Ángela levantó la mirada hacia el cielo estrellado.

‒Dioses, demonios, humanos enfermos. ¿Qué importa lo que sean, chico? ‒suspiró ‒. No entiendes lo frágil que es nuestra comunidad de Tersevesi. La protección que nos brindan Ludwig y Moira es lo único que nos mantiene a salvo por las madrugadas. Antes de ellos todas las noches era una pesadilla. Los pecadores venían por montones y eso atraía a toda clase de monstruos. Perdimos a tantos en esa época. Amigos, parejas, amantes, alumnos... Hijos ‒. Ángela se limpió la cara ‒. Ya casi es hora. No hagas ruido.

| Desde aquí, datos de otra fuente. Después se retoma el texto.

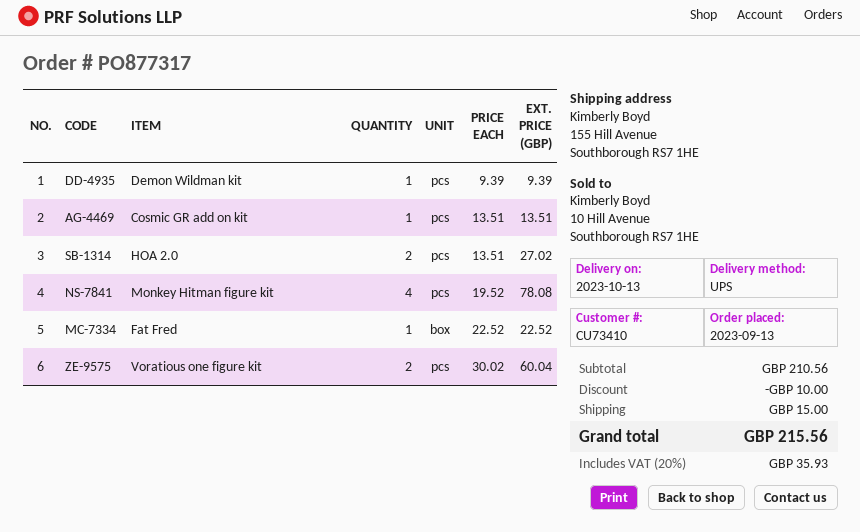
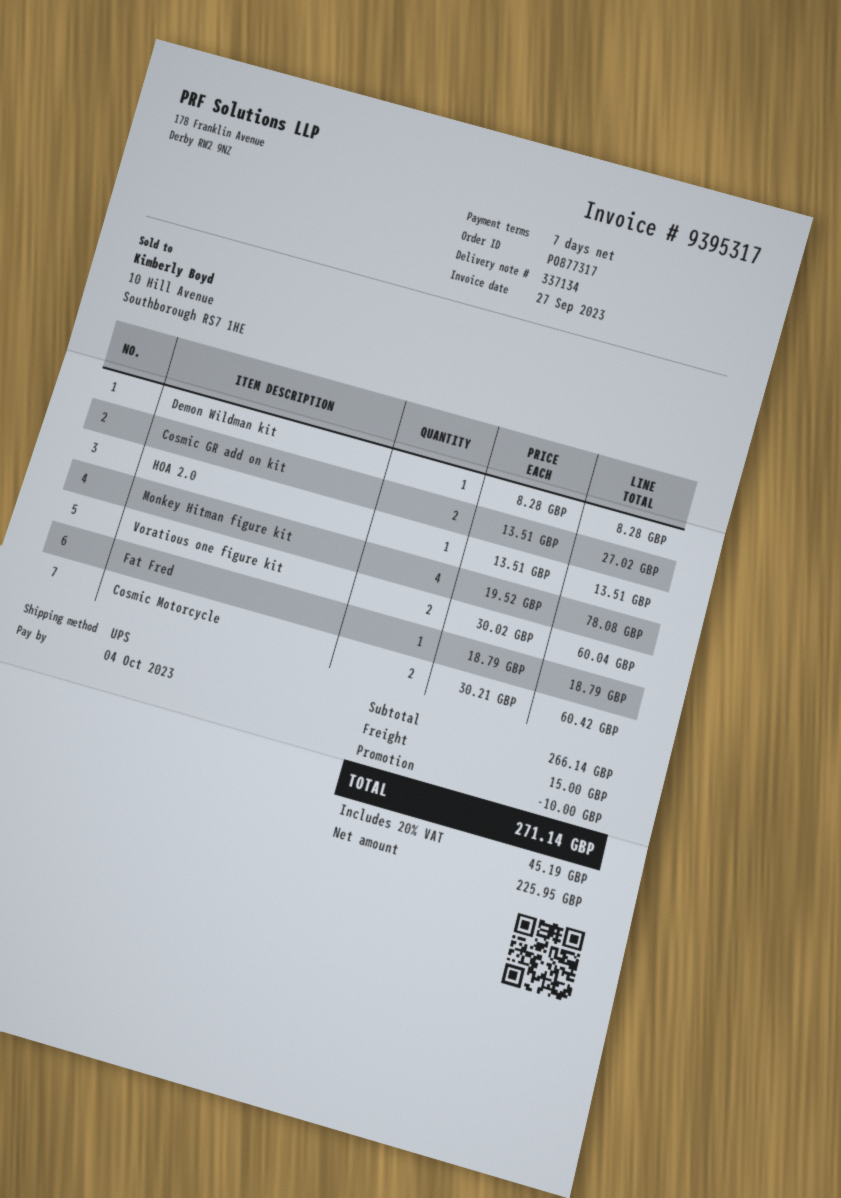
Demon Wildman kit: 1 x 9.39 = 9.39 -> 1 x 8.28 = 8.28
Cosmic GR add on kit: 1 x 13.51 = 13.51 -> 2 x 13.51 = 27.02
HOA 2.0: 2 x 13.51 = 27.02 -> 1 x 13.51 = 13.51
Fat Fred: 1 x 22.52 = 22.52 -> 1 x 18.79 = 18.79
Cosmic Motorcycle: none -> 2 x 30.21 = 60.42
subtotal: 210.56 -> 266.14
tax: 20% = 35.93 -> 20% = 45.19
total: 215.56 -> 271.14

Ángela salió corriendo y resbaló con nuestras mochilas, que se encontraban junto a Sandi y Ermenegildo. Las trompetas resonaron y las puertas de la barricada se abrieron con aquel chirrido irritante que tenían. Ángela se levantó apresurada y cayó de bruces nuevamente. Su pie se había enredado con una de las correas de mi mochila.

Auuuuuuuuuuuu.

Ángela miró hacia el museo donde Sefi y Voito cerraron las puertas. La flama de las antorchas hizo brillar su frente sudada. Se desatoró de la correa y volteó a los lados en busca de un refugio. Se apresuró hacia el campo de calabazas y se trató de meter bajo la mesa de los instrumentos, pero ya había al menos tres adultos y cuatro niños ahí escondidos.

Auuuuuuuuuuuu.

Se hizo para atrás atemorizada y cayó al piso. Gateó hacia las tiendas de campaña, pero nadie le dio asilo. Se dirigió a las tinas que fungían como baños públicos y se aventó al interior de una de ellas, salpicando alrededor con agua sucia.

Negranoche y Rojasangre entraron a la comunidad al mismo tiempo. Él, con su pelaje lustroso y sus ojos oscuros, caminó entre las casas de campaña con la cabeza en alto. Su sonrisa despedía satisfacción. Miró alrededor, no parecía buscar una presa, sino que disfrutaba del silencio y el terror.

Rojasangre, en cambio, cojeó con el hocico entreabierto y la cabeza baja, oliendo cada esquina y cada objeto tirado.

‒Huelo sudor, huelo terror, huelo la cena que devoraré hoy ‒canturreó Rojasangre.

Los lobos avanzaron por la comunidad en espera de que alguna persona hiciera un ruido sin querer y ellos pudieran divertirse. Ni siquiera se tomaron la molestia de voltear a verme.